擬態を繰り返して。
有名な擬態はカマキリで枝に似せて止まっていて、餌が来ると食べてしまう。てっきり敵は枝だと思って近づいたのに。「ナマケモノに意義がある」(角川新書 池田清彦126p)南米のナマケモノはぶらーりぶら下がって生涯を送る。農業を始める前の人類も一日3時間くらい、狩猟採集をして生きてこれた。
慌ただしく現代人は、世渡りのために擬態を繰り返して、「私はここにいるわよ」!と他者へ合図を送って生きている。スーツトネクタイを着て「私は会社員よ」、制服を着ているスッチーや看護師もね。制服は擬態といえなくもない。家に帰れば、主人の擬態や父親の擬態、娘や妻の擬態をする。「らしく振る舞う」。

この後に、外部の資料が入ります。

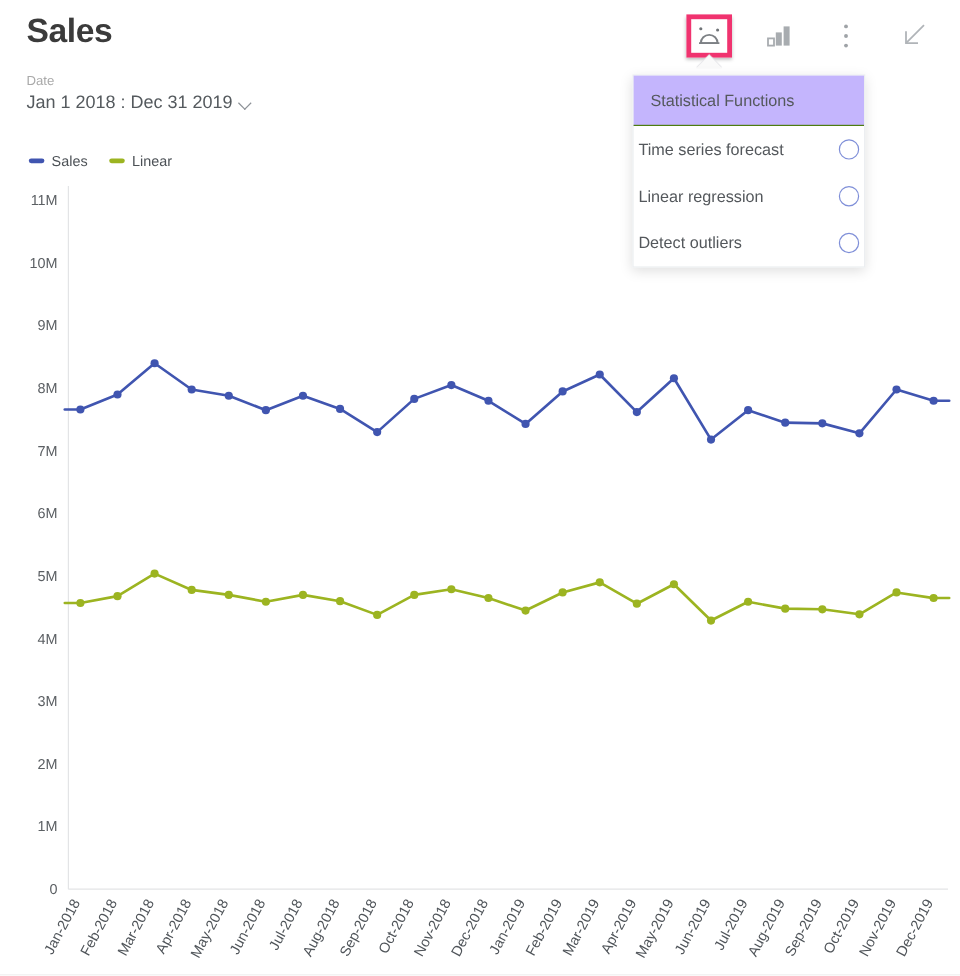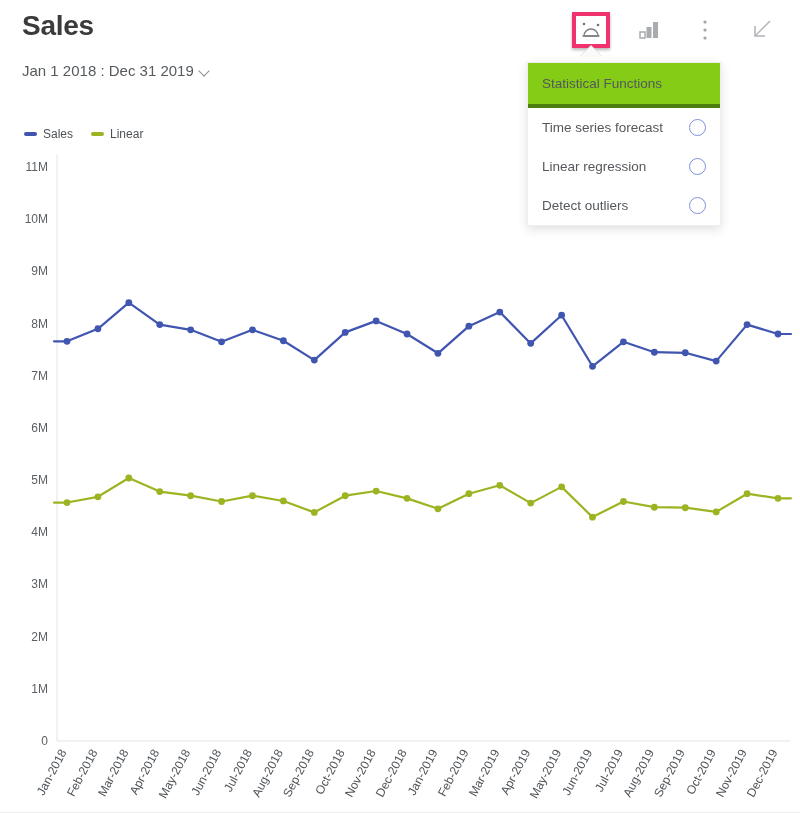--- a/index.html
+++ b/index.html
@@ -100,6 +100,7 @@
   <div class="page-title">Sales</div>
 
   <div class="date-block">
+    <div class="date-label">Date</div>
     <div class="date-value">
       <span>Jan 1 2018 : Dec 31 2019</span>
       <span class="chev"></span>

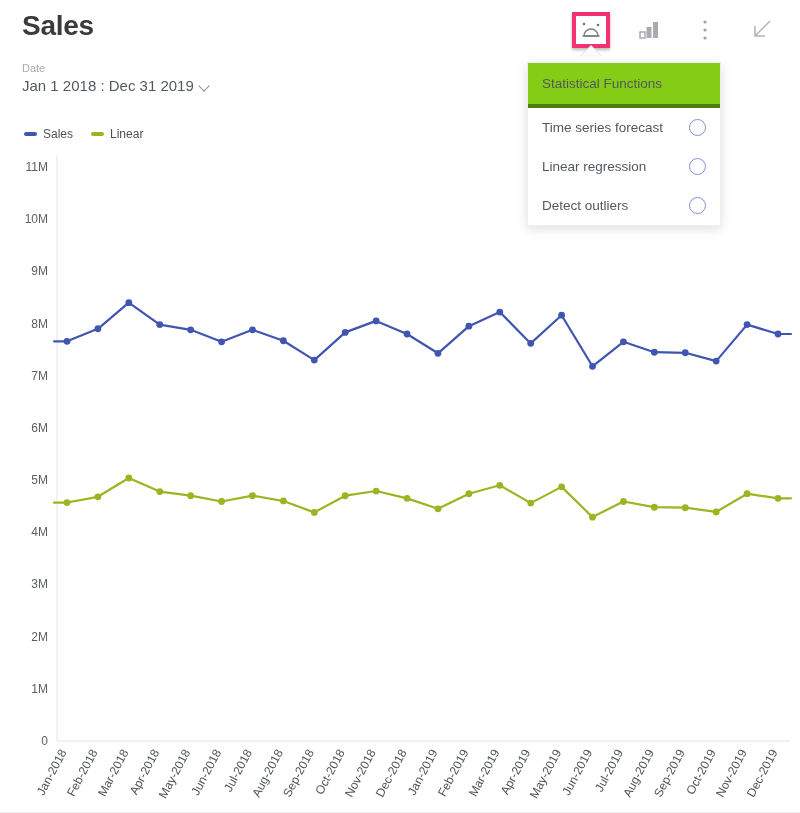--- a/index.html
+++ b/index.html
@@ -60,8 +60,8 @@
     box-shadow: 0 3px 10px rgba(0,0,0,.13); z-index: 30;
   }
   .menu-header {
-    background: #84cc16; color: #54585c; font-size: 13.5px;
-    padding: 13px 14px; border-bottom: 4px solid #4d7c0f;
+    background: #c4b5fd; color: #54585c; font-size: 13.5px;
+    padding: 13px 14px; border-bottom: 1px solid #4d7c0f;
   }
   .menu-item {
     display: flex; align-items: center; justify-content: space-between;

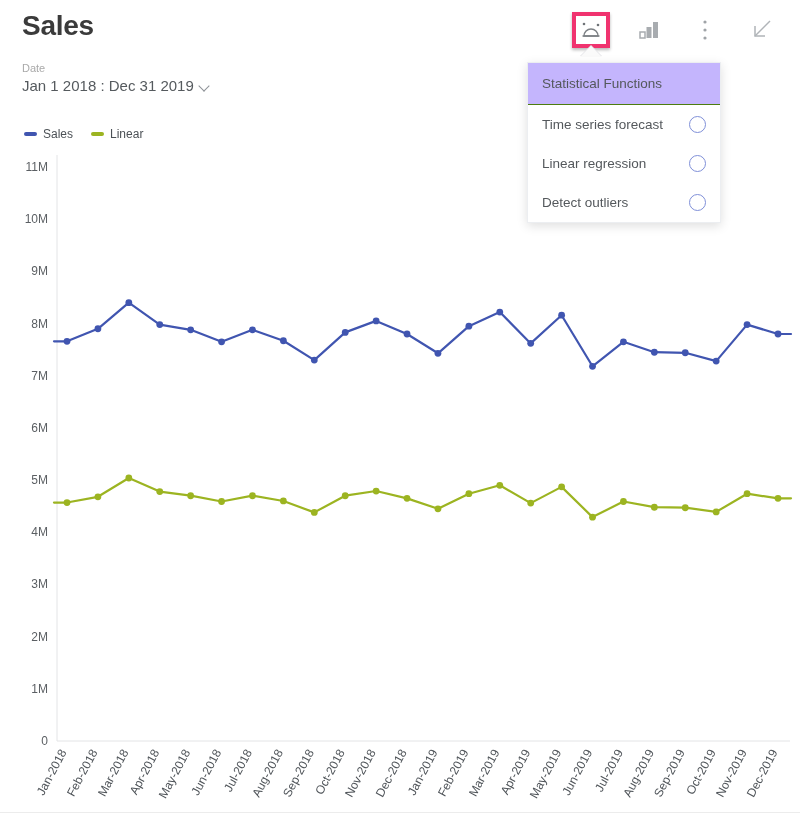--- a/index.html
+++ b/index.html
@@ -65,7 +65,7 @@
   }
   .menu-item {
     display: flex; align-items: center; justify-content: space-between;
-    padding: 11px 14px; font-size: 13.5px; color: #54585c; cursor: pointer;
+    padding: 11px 4px; font-size: 13.5px; color: #54585c; cursor: pointer;
   }
   .toggle-circle {
     width: 17px; height: 17px; border-radius: 50%;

昔、倫理学を習っていたときペルソナ(仮面)の集合が人間だと教えられたことを思い出した。そこでの役割自己の集合が自分だと。果たしてそうかなあともいまなら思う。池田さんはこう言う。「ところで、擬態を取っ払った後にはオリジナルの本人が現れるのだろうか。」
擬態を剥いでもその下に別な擬態というふうに、擬態の皮を剥いていくとラッキョウのように最後まで皮だったということになるんじゃないか。本当の私を探す旅がうまくいかないのは、この旅がラッキョウの皮を剥ぐ旅だったかもしれないね」(同129p)。
自己ってほんとうはこう考えると何も無くなるような気もしてくる。会社員だって、別に自分がいなくても経営や仕事に差し障りがないしね。たとえ経営者が突然の事故で逝去しても、そこそこの規模の会社なら代わりがいるしね。擬態を繰り返すうちに「それらしくなってくる」(仮面が張りつく)ものだ。
社長を長くしていると、だんだん喋り方もそれらしくなってくるもので、不思議だ。クラス会でも建設会社を経営している奴は威張っていても、ちゃんと二次会では奢るよね、偉い!(助かる)。でもこの擬態をいつかは外す時が来る。退職だ。定年だ。
しかし、これがスムースに取れない、外せない。無理もない。40年近くかぶっていた擬態だもの。勤めているわけではないのにスーツを着て、電車・地下鉄に乗り、ひとりカラオケに通う人を知っている。この擬態が落ち着くんだね。奥さんもご主人が外出して喜ぶと本人は言っていた。亭主ATMが一番らしい。34歳の娘が早くもそう語る。恐るべし女性人。
さらに、老人ホームで嫌われる元の職業は社長さんと大学の先生だと老人ホーム関係者は経験則から言っていた。擬態(癖)が取れないんだ。「おーい、早くオマルを持ってこい!」と叫ぶ。ありがとうを言わない。こうはなりたくないものだ。
昔の少年
擬態って身近にも、いろいろあるんですね。つまり、みんな「成りすまし」ですか。恋愛時代はお互い成りすましていて一緒になれば本性が現れるとか、惚れてみれば、実は「ニューハーフ」だったなんてこともあるやも。現代の社会人は大抵一人何役もこなしている場合がありますね。どれが本当の自分かさえ判らなくなるほど。保護色と同じでその場その場に馴染むと居心地がいいからでしょうね。染まらない骨のある人ってめったに居ませんね。国会中継見ていて与党の中でも反対意見があるはずなのにみんな擬態化して意思統一されてしまう。自分可愛さに身を守るタコやイカじゃあ無いんですから。身を守ってくれると思って入った与党連合の蛸壺は、実は最初からロープがついていて引き上げられ権力者に食べられる運命ですからね。野党もバラバラ過ぎてまとまらないから、政治のあり方に根本的問題があると思う。スポーツもそうだが、大きくて強いほうが勝つゲームはちっとも面白くも無い。当たり前だからだ。これならせめて同じ体格で戦うか、政治であれば与・野党同人数で同じ土俵で戦うかしなければ。かつての日本の国技のように。